El silencio de Helen me hiela la sangre. Su mirada se pierde en un punto fijo en la pared, mientras sus dedos tamborilean en el cristal de su vaso. He conocido lo suficiente a esta mujer para saber que está maquinando algo, y nada bueno puede salir de su mente retorcida.
—Esto no ha sido una buena idea —me atrevo a decir, interrumpiendo su momento de introspección—. Tal vez deberíamos rescindir los contratos; aún no es demasiado tarde. Volveré a casa con Matt. Lo siento. No puedo arriesgarme a que mi hijo salga lastimado.
Helen permanece en silencio, le da un último trago a su bebida, deja el vaso sobre la barra con un golpe seco y se gira hacia mí con una calma aterradora.
—Nadie rescindirá nada. Irás a tu habitación, te cambiarás de ropa antes de que alguien te vea, y yo volveré al salón a despedir a los invitados. No pierdas la calma, Emily —advierte—. Cumple con lo acordado y déjame el resto a mí.
La observo atónita cómo atraviesa la oficina con elegancia, como si no acabara de decirle que hay una mujer ahí afuera que puede destruir todas sus mentiras. Se detiene en la puerta y me lanza una última mirada.
—Por cierto, ¿cómo dijiste que se llama?
—Elizabeth —respondo dudosa—. Elizabeth Grant.
—Perfecto.
—¿Hablarás con ella? —pregunto esperanzada—. Tal vez si le explicas que…
—Lo haré, no te preocupes por nada. —Me guiña un ojo y se va, dejándome sola escuchando cómo se alejan sus pasos y se pierden en el pasillo, hasta que todo queda en silencio.
Asomo mi cabeza, me cercioro de que no hay nadie rondando el pasillo, corro hacia las escaleras y no me detengo hasta llegar a mi habitación. Matt se encuentra en la cama, acurrucado entre sus mantas, mientras Susan le cuenta un cuento. Al verme, sus ojitos, casi cerrados por el sueño, se abren con espanto.
—¿Mami? ¿Qué le pasó a tu vestido?
—Estoy bien, mi amor —lo tranquilizo con una sonrisa forzada—. Solo tuve un accidente con mi bebida.
Susan me observa con recelo, pero no dice nada. Sonríe a Matt y le dice que terminará de contarle el cuento mientras yo me cambio de ropa. Le agradezco en silencio y voy directo al baño para darme una ducha rápida.
Cuando regreso, Matt ya se ha quedado dormido.
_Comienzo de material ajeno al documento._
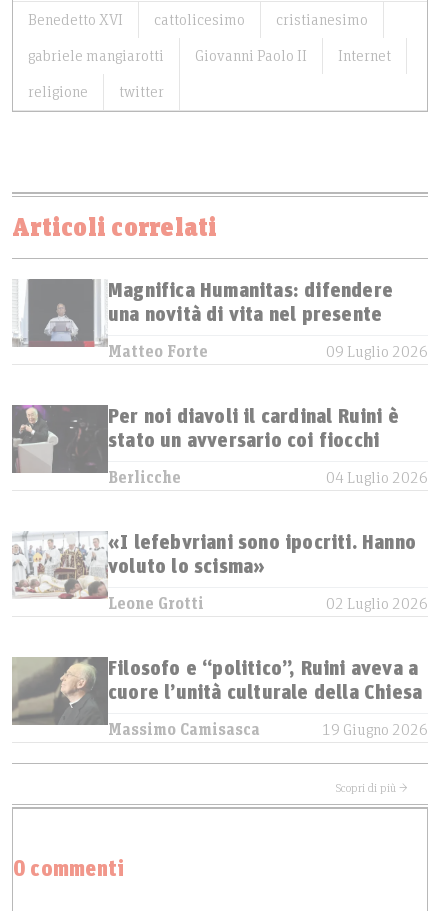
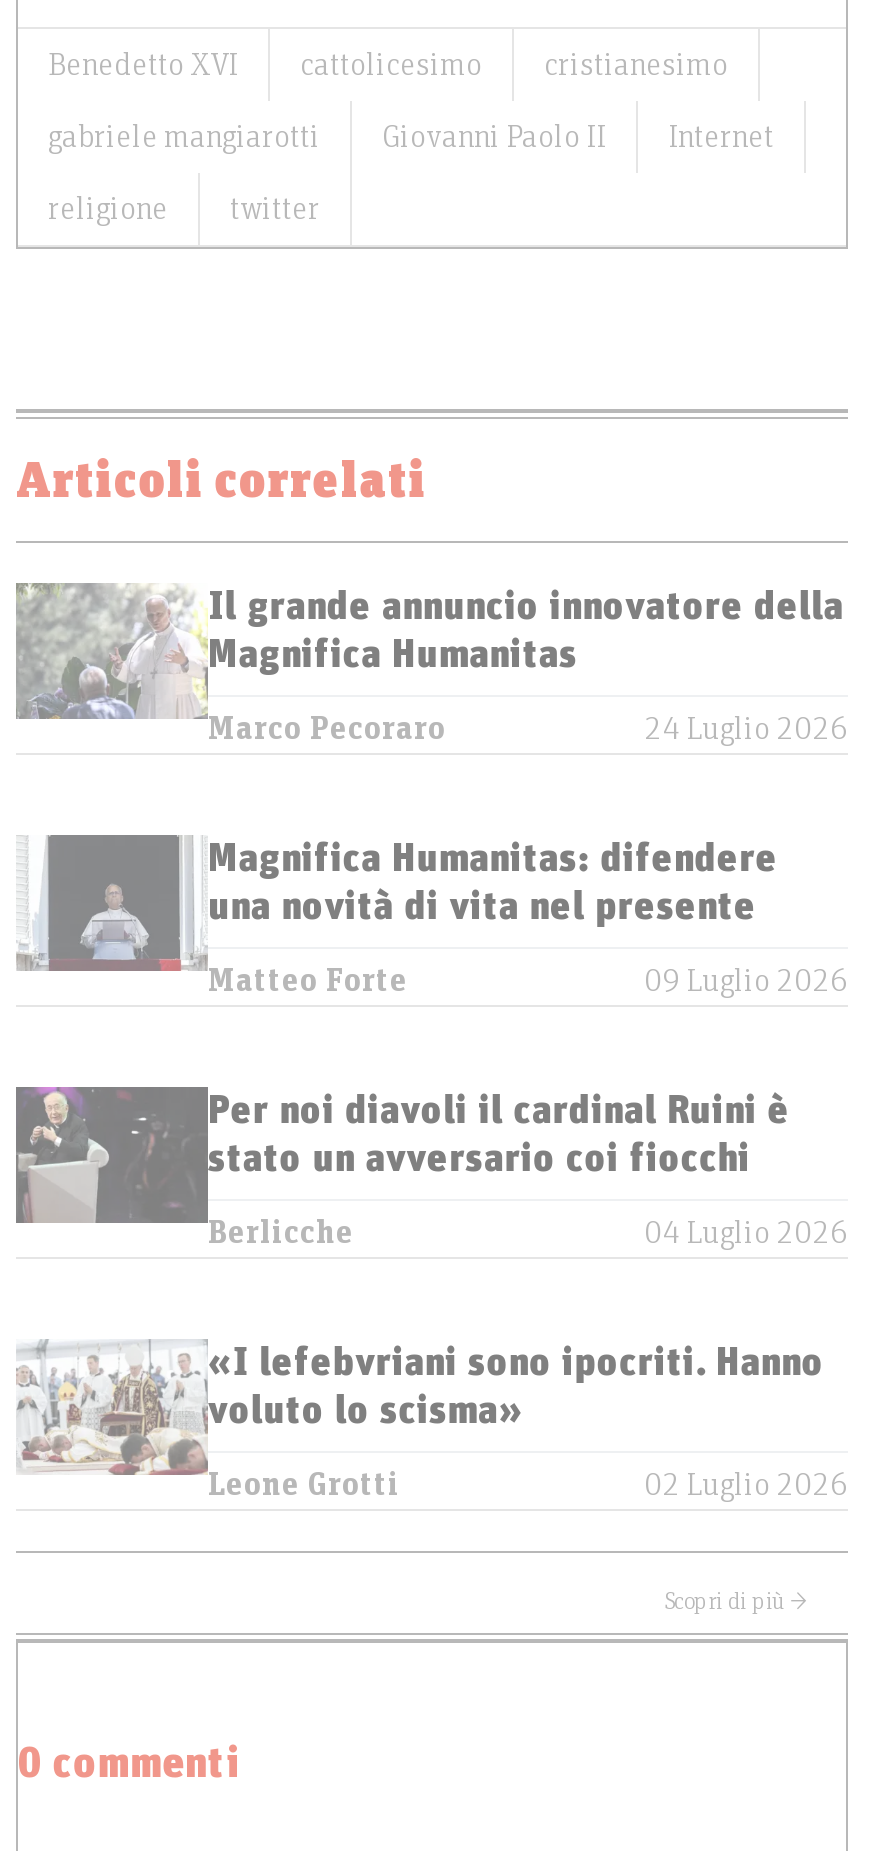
+ [image]
+ Il grande annuncio innovatore della
+ Magnifica Humanitas
+ Marco Pecoraro
+ 24 Luglio 2026

moved down: [image] | Magnifica Humanitas: difendere | una novità di vita nel presente | ... | Leone Grotti | 02 Luglio 2026

- [image]
- Filosofo e “politico”, Ruini aveva a
- cuore l’unità culturale della Chiesa
- Massimo Camisasca
- 19 Giugno 2026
Duerme plácidamente, ajeno a todo, como si la maldad del mundo no pudiera alcanzarlo. Su respiración tranquila me parte el alma, porque sé que esa paz puede desmoronarse en cualquier momento. De pronto todo se acumula dentro de mí: el dolor de su enfermedad, el miedo a que salga herido por mis mentiras, la frustración de haber caído en la trampa de Helen tan fácilmente, y la impotencia de no poder sacarlo de esta pesadilla.
Mi pecho se sacude en un sollozo que rompe el silencio. El llanto me vence sin poderlo contener. Me derrumbo en el suelo, con el rostro entre mis manos y dejo que el dolor fluya como un río por mis mejillas y me empape los dedos. Susan se acerca despacio, no dice nada, solo posa su mano en mi espalda y me acompaña en silencio, reconfortándome con su presencia.
Cuando por fin logro calmarme, ella me pregunta con suavidad si estoy bien.
—Sé que apenas nos conocemos —dice con suavidad—, pero quiero que sepas que puedes confiar en mí. Aquí estoy si me necesitas.
Por un instante siento la necesidad de contarle todo, de desahogarme y compartir con ella el peso que llevo cargando sobre mis hombros. Pero recuerdo el contrato de confidencialidad que Helen me hizo firmar, y me obligo a contenerme.
—Gracias, Susan —susurro, secándome las lágrimas—. Estoy triste por mi esposo… Me duele que Matt lo haya conocido en esas condiciones. Temo que se encariñe demasiado y termine lastimado.
«Después de todo, no es una mentira», pienso, sintiéndome solo un poco más ligera.